Cluster Resources

Hardware specifications and limits

Modified

2026-04-22

This page summarizes the available hardware and resource limits.

Hardware overview

Compute nodes (12x)

Each of the 12 compute nodes (node01node12) is identical:

Resource Spec
CPU AMD EPYC 9655P (Zen 5, Turin)
Cores 96
Threads per core 2
Base clock 2.6 GHz
L3 cache 384 MB
RAM 1152 GB DDR5-5600 ECC (24x 48GB, i.e., 12GB per core, 6GB per thread)

GPU node (1x)

The GPU node (gnode01) has two CPUs and two GPUs:

Resource Spec
GPUs 2x NVIDIA H200 (141 GB HBM3e each, PCIe)
CPUs 2x AMD EPYC 9555 (Zen 5, Turin)
Cores 128 (2x 64)
Threads per core 1 (SMT disabled)
Base clock 3.2 GHz
L3 cache 512 MB (2x 256 MB)
RAM 3072 GB DDR5-4800 ECC (48x 64GB, i.e., 24GB per core)

Head node

Resource Spec
CPU AMD EPYC 7443 (Zen 3, Milan)
Cores 24
Base clock 2.85 GHz
L3 cache 128 MB
RAM 1024 GB DDR4-3200 ECC

The head node is for login, package installation, and job submission. Do not run computations here.

Partitions

sinfo  # View current partition status
Partition Nodes Default Max time
compute 12 (node01-12) Yes 20 days
gpu 1 (gnode01) No 20 days

Quality of Service (QoS)

QoS Max time Limits Priority
interactive 3 days 2 jobs, 192 CPUs highest
short 1 hour high
medium 1 day medium
long 7 days low
extended 20 days 1 job lowest
normal (partition default) baseline
Note

The interactive QoS is automatically applied for salloc sessions.

Storage

Path Type Purpose
/srv/home/<user> NFS (NVMe RAID5) Home directory, scripts, active project data
/mnt/sas NFS (HDD array) Long-term storage, archives, separate directories for users, working groups, and projects
ImportantKeep /srv/home lean

/srv/home is kept on fast NVMe storage with limited capacity. Move inactive projects and large datasets you don’t actively need to /mnt/sas to keep space available for everyone. /mnt/sas is slower, but has substantially more capacity.

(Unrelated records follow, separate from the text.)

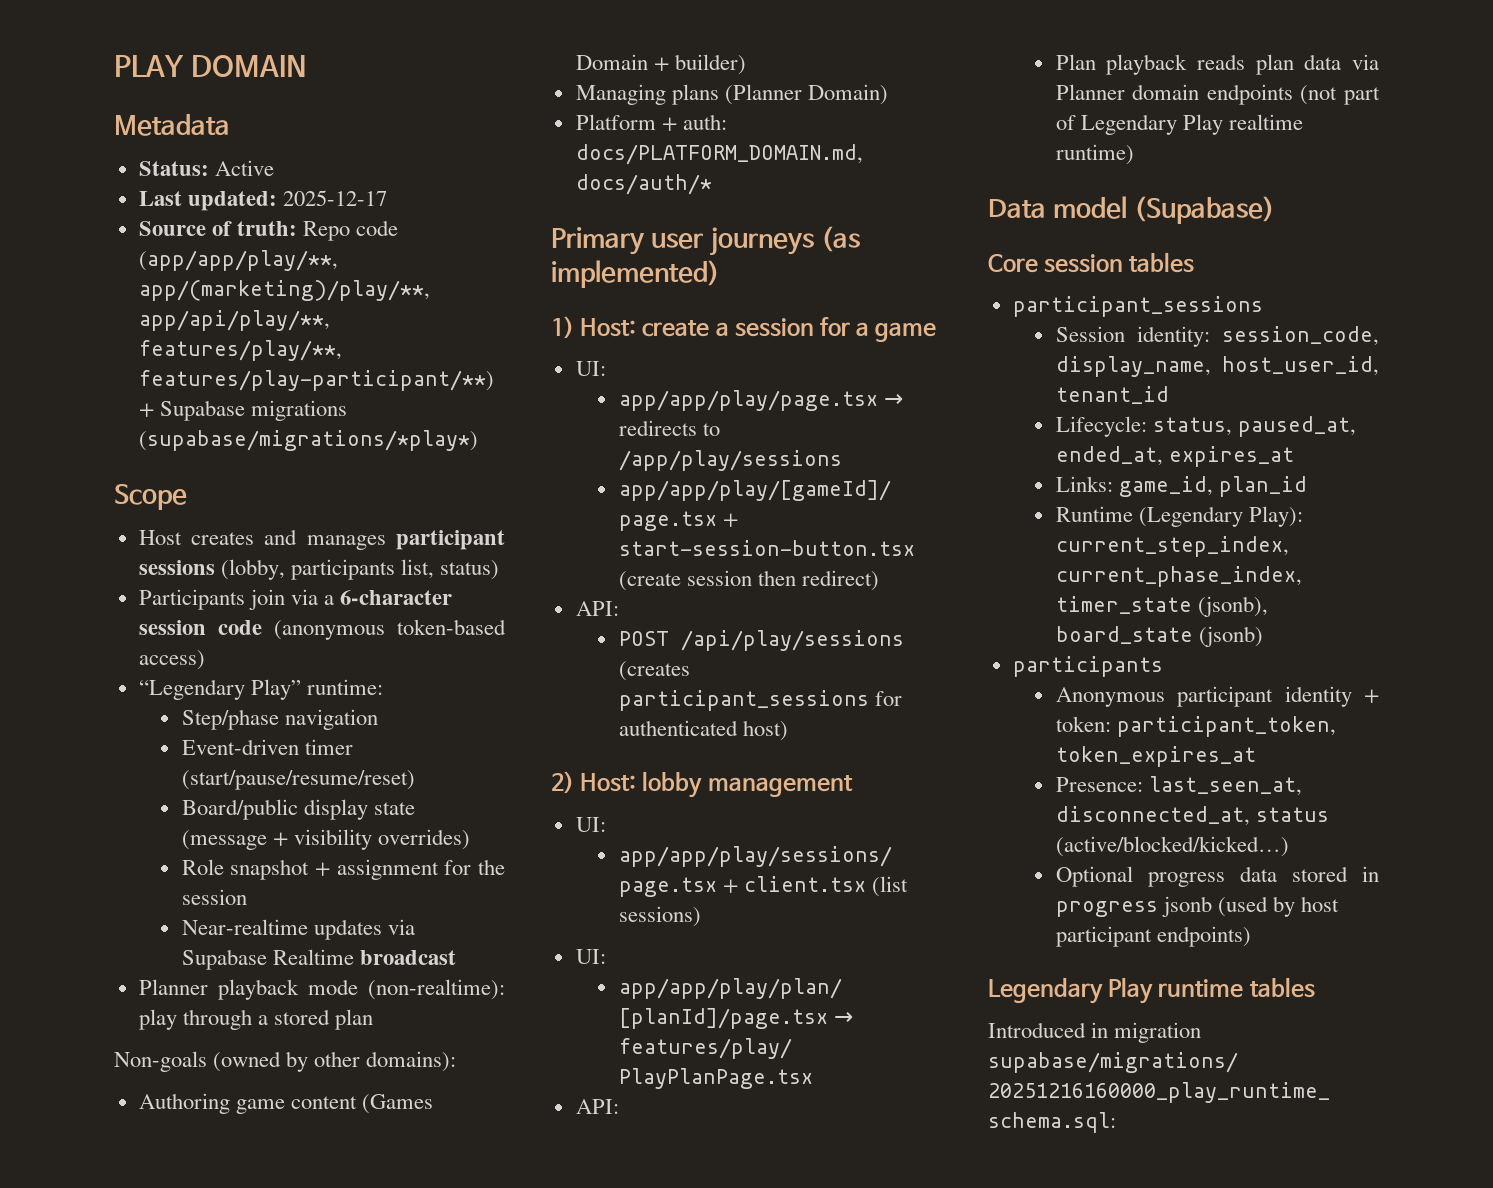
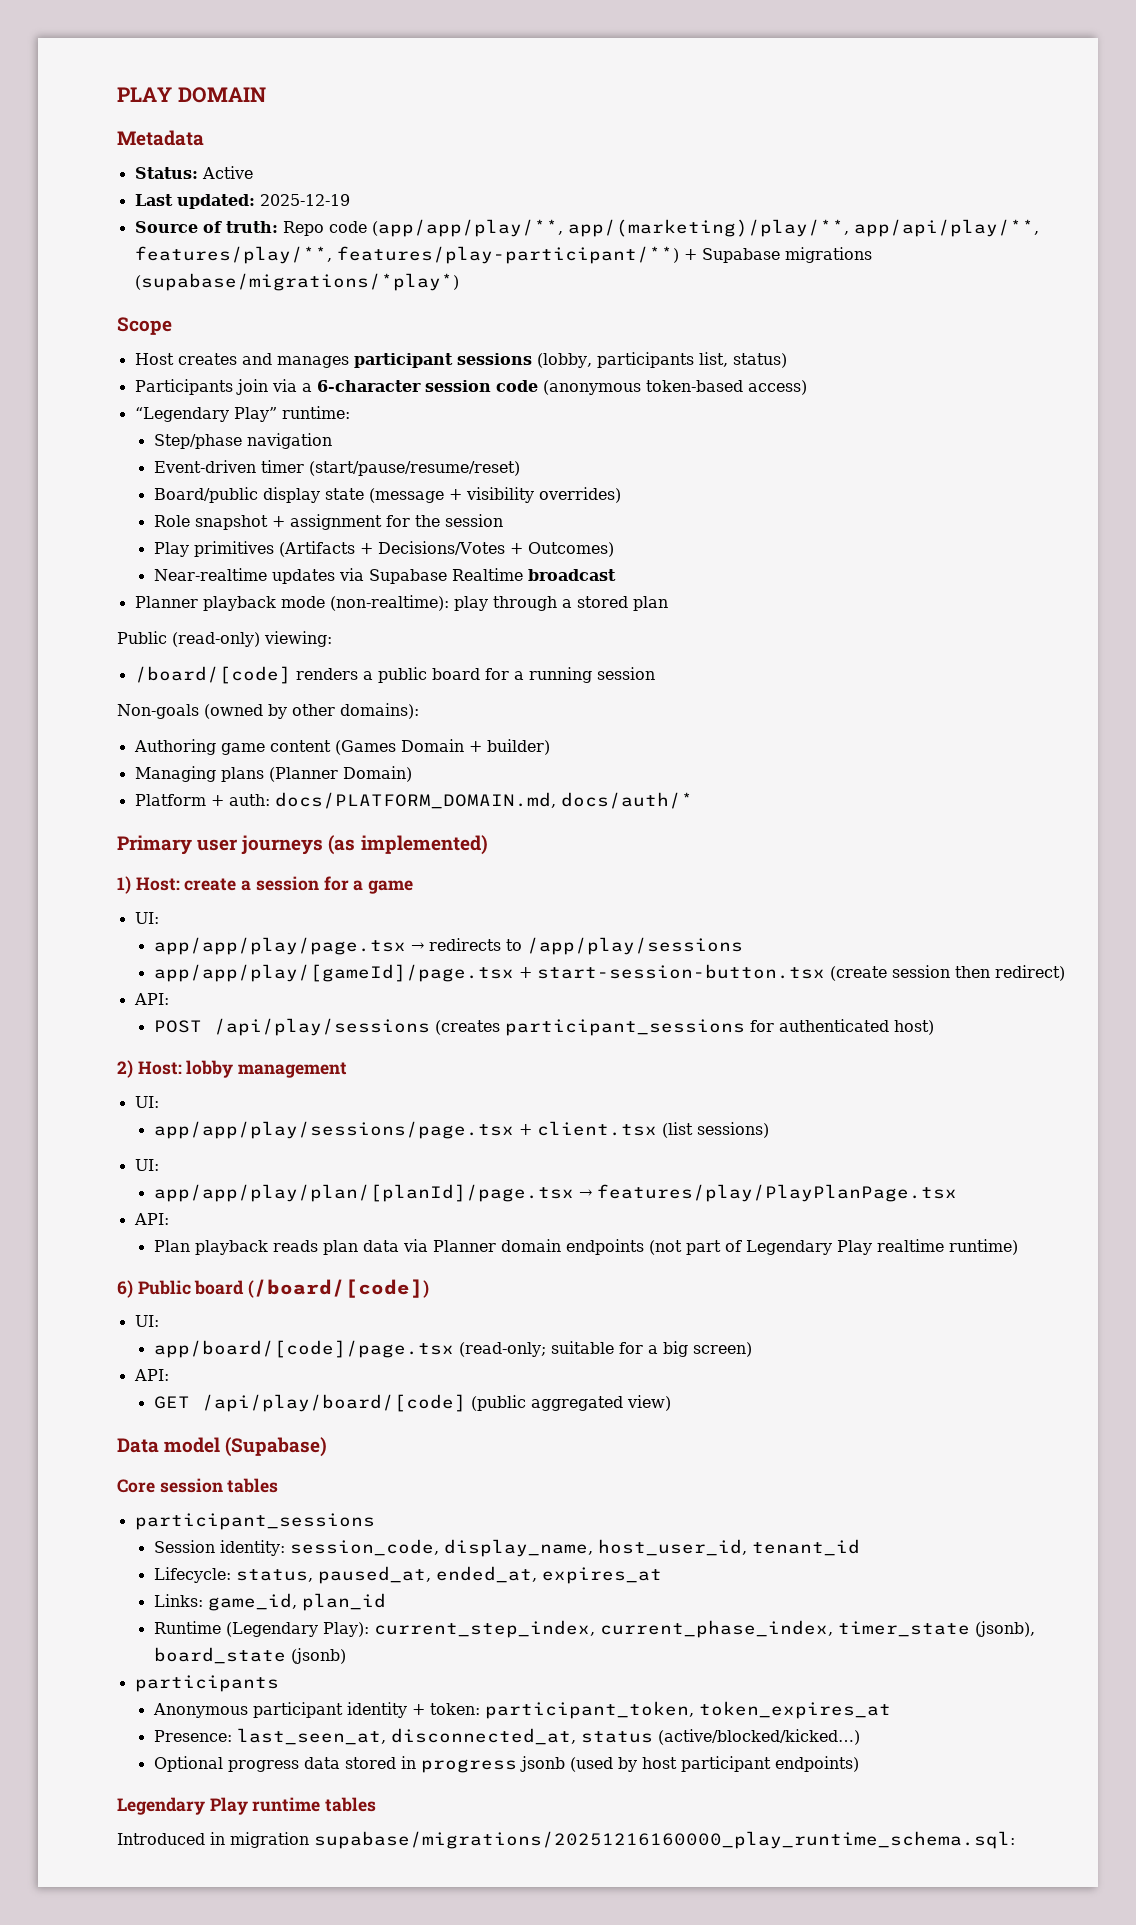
- Last updated: 2025-12-17
+ Last updated: 2025-12-19
+ Play primitives (Artifacts + Decisions/Votes + Outcomes)
+ Public (read-only) viewing:
+ /board/[code] renders a public board for a running session
+ 6) Public board (/board/[code])
+ UI:
+ app/board/[code]/page.tsx (read-only; suitable for a big screen)
+ API:
+ GET /api/play/board/[code] (public aggregated view)

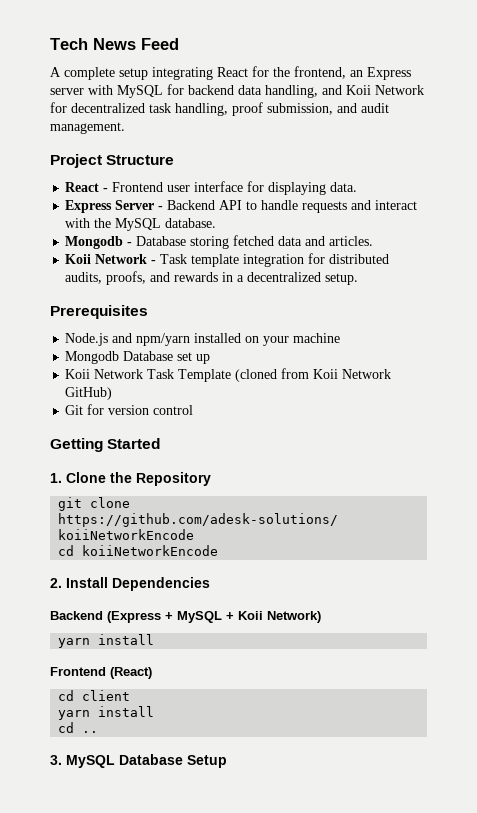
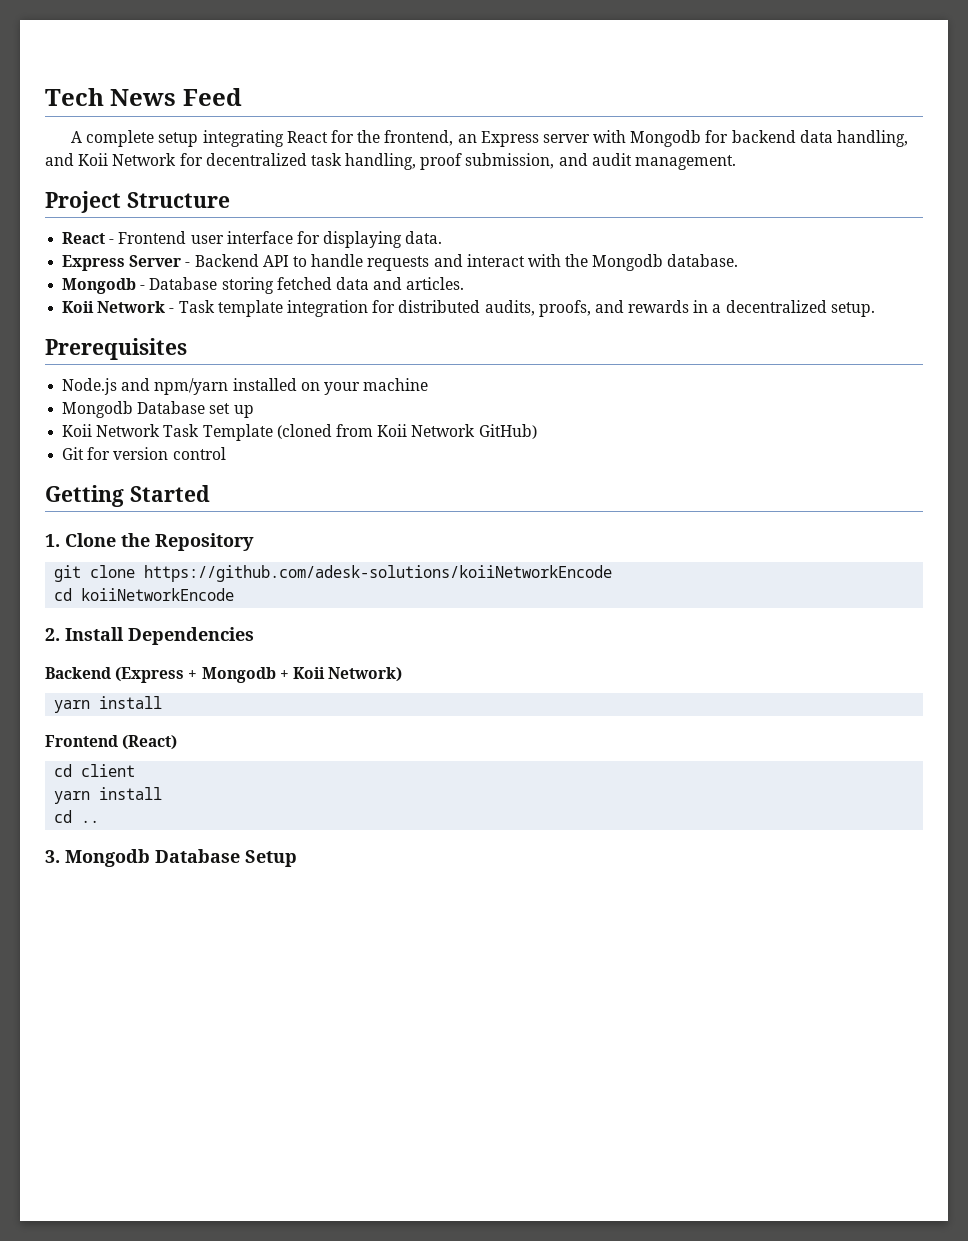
- A complete setup integrating React for the frontend, an Express server with MySQL for backend data handling, and Koii Network for decentralized task handling, proof submission, and audit management.
+ A complete setup integrating React for the frontend, an Express server with Mongodb for backend data handling, and Koii Network for decentralized task handling, proof submission, and audit management.
- Express Server - Backend API to handle requests and interact with the MySQL database.
+ Express Server - Backend API to handle requests and interact with the Mongodb database.
- Backend (Express + MySQL + Koii Network)
+ Backend (Express + Mongodb + Koii Network)
- 3. MySQL Database Setup
+ 3. Mongodb Database Setup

Archive storage (/mnt/sas)

The /mnt/sas directory is intended for large datasets and archival storage – data that you don’t need immediate access to but want to keep available on the cluster.

Path Purpose
/mnt/sas/users/<username> Your personal archive space
/mnt/sas/groups/<group> Shared data for your research group
/mnt/sas/projects/<project> Project-specific shared storage (restricted access)
/mnt/sas/scratch Temporary workspace (may be cleaned periodically)

Project storage (/mnt/sas/projects)

Some research projects have dedicated shared storage under /mnt/sas/projects/<project>. Access to project directories is restricted – only members of the project group can read or write files there, and no other users can access the data.

  • Project membership is granted by the responsible PI and enforced by the cluster administrator.
  • Access may be time-limited and will automatically expire after the agreed-upon date.
  • If you need access to a project directory, contact the PI responsible for the project.
  • If you believe your access has expired in error, contact the cluster administrator.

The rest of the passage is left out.